Ankara ve İstanbul arasında gidip gelerek az sayıdaki özel okulda düzenli oyunlar oynuyor, farklı projelerle, çocukların dünyasına yakın –ama estetik yanını göz ardı etmeden- çocukların da kullanabileceği oyun malzemeleri seçiyor ve onları da oyunun bir parçası yapıyordum. Öykü anlatıcılığı, kukla kullanımı ve geleneksel oyunlarımızı da biçem olarak kullanıyordum. Tempo’nun üçüncü yılında ABD’ye gittim. Orada da çocuklarla çalışma ve kukla tiyatrosu alanında yüksek lisans yapma şansım oldu. 4 yıl sonra dönüp kaldığım yerden devam etmeye niyetlendim, ama orada kazandığım yeni bilgilerle ve daha donanımlı olarak, yeni oyunlar da tasarlayarak… Okul gösterilerinde düş kırıklıkları yaşıyordum. Çocuklar çok farklılaşmıştı. Çocuklarla paylaştığım oyun malzemelerimi kullanmaktan yavaş yavaş vazgeçmeye başladım. Bu beni çok üzmüştü. Anne babaların yaşamlarını çocuk odaklı düzenlemeye başlaması, onlara özgürlük vereceğiz derken sınır tanımaz tutumlara vesile olmaları beni çok düşündürdü. Çocukların fiziki olarak oyuna katılımlarını azaltmaya ve daha çok zihinsel katılımlı, seyirlik yanı ağır basan oyunlar yapmaya başladım. Bir de kukla alanında aldığım eğitimle daha büyük yaş gruplarına ve gençlere de oyun yapmaya başladım. Karagöz’ün gücünü kukla alanında aldığım eğitim sürecinde daha çok kavradım ve Karagöz’ü daha çok sevdim. Karagöz oyunlarımız repertuarımızda en önemli yere sahip oldu hep. Genel olarak Karagöz’ün ve kuklanın gücünü hep çevremde göstermeye ve anlatmaya çalıştım. Kuklanın inceliklerini, teknik olarak sahip olduğu farklı alanlarını ve olanaklarını hem keşfetmeye hem de yaptığımız oyunlarla deneyimleyerek tanıtmaya çalıştık.

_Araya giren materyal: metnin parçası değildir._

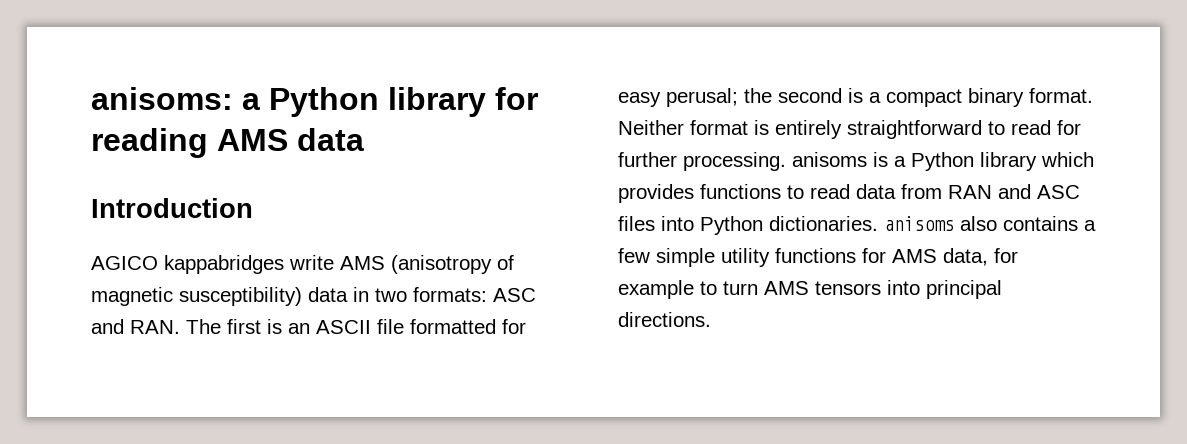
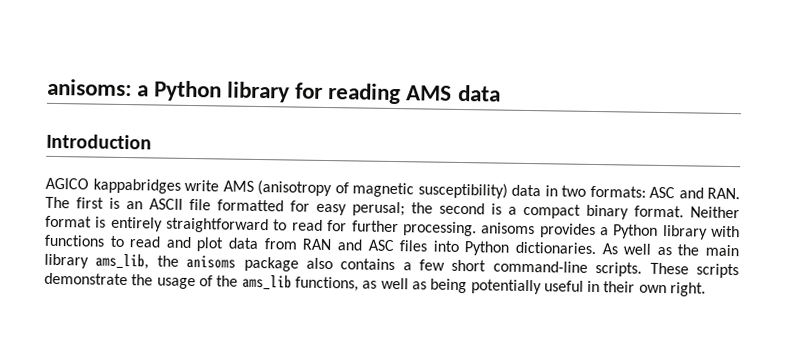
- Neither format is entirely straightforward to read for further processing. anisoms is a Python library which provides functions to read data from RAN and ASC files into Python dictionaries. anisoms also contains a few simple utility functions for AMS data, for example to turn AMS tensors into principal directions.
+ Neither format is entirely straightforward to read for further processing. anisoms provides a Python library with functions to read and plot data from RAN and ASC files into Python dictionaries. As well as the main library ams_lib, the anisoms package also contains a few short command-line scripts. These scripts demonstrate the usage of the ams_lib functions, as well as being potentially useful in their own right.

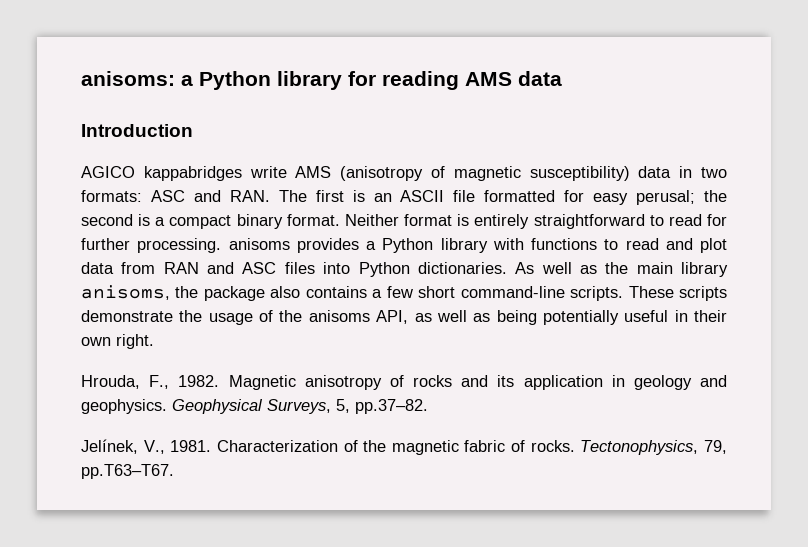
- As well as the main library ams_lib, the anisoms package also contains a few short command-line scripts.
+ As well as the main library anisoms, the package also contains a few short command-line scripts.
- These scripts demonstrate the usage of the ams_lib functions, as well as being potentially useful in their own right.
+ These scripts demonstrate the usage of the anisoms API, as well as being potentially useful in their own right.
+ Hrouda, F., 1982. Magnetic anisotropy of rocks and its application in geology and geophysics. Geophysical Surveys, 5, pp.37–82.
+ Jelínek, V., 1981. Characterization of the magnetic fabric of rocks. Tectonophysics, 79, pp.T63–T67.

N.K: Hedefinize ulaştınız mı?
Kuklanın gücünü göstermek konusunda büyük ölçüde hedefe ulaştık diyebiliriz. Yurt dışında katıldığımız festivallerde gördüğümüz kaliteli yetişkin kukla oyunlarının Türkiye’de de fark edilmesinin önemini düşünerek 9 yıl önce Marina’nın girişimleri ve çabasıyla Uluslararası Ankara Kukla Festivali’ni başlattık. Bu yolla kuklanın sadece çocuklar için olduğu algısını değiştirmeye çalıştık. Bu amacımıza ulaşmak için beğendiğimiz yetişkin kukla oyunlarını bu festivale davet ettik. Bu konuda amacımıza ulaştık diyebiliriz. Festivallerde atölyeler yapmayı da önemli gördük. Son 15 yıl içinde, bizim kendimizi geliştirmemizde de önemli olan yurt dışından yönetmenler ve tasarımcılarla çalıştık. Bu oyunların bir kısmı da gençler ve yetişkinler için oldu. Uluslararası ilişkilerimizde Marina’nın cesareti ve çabası çok önemli rol oynadı.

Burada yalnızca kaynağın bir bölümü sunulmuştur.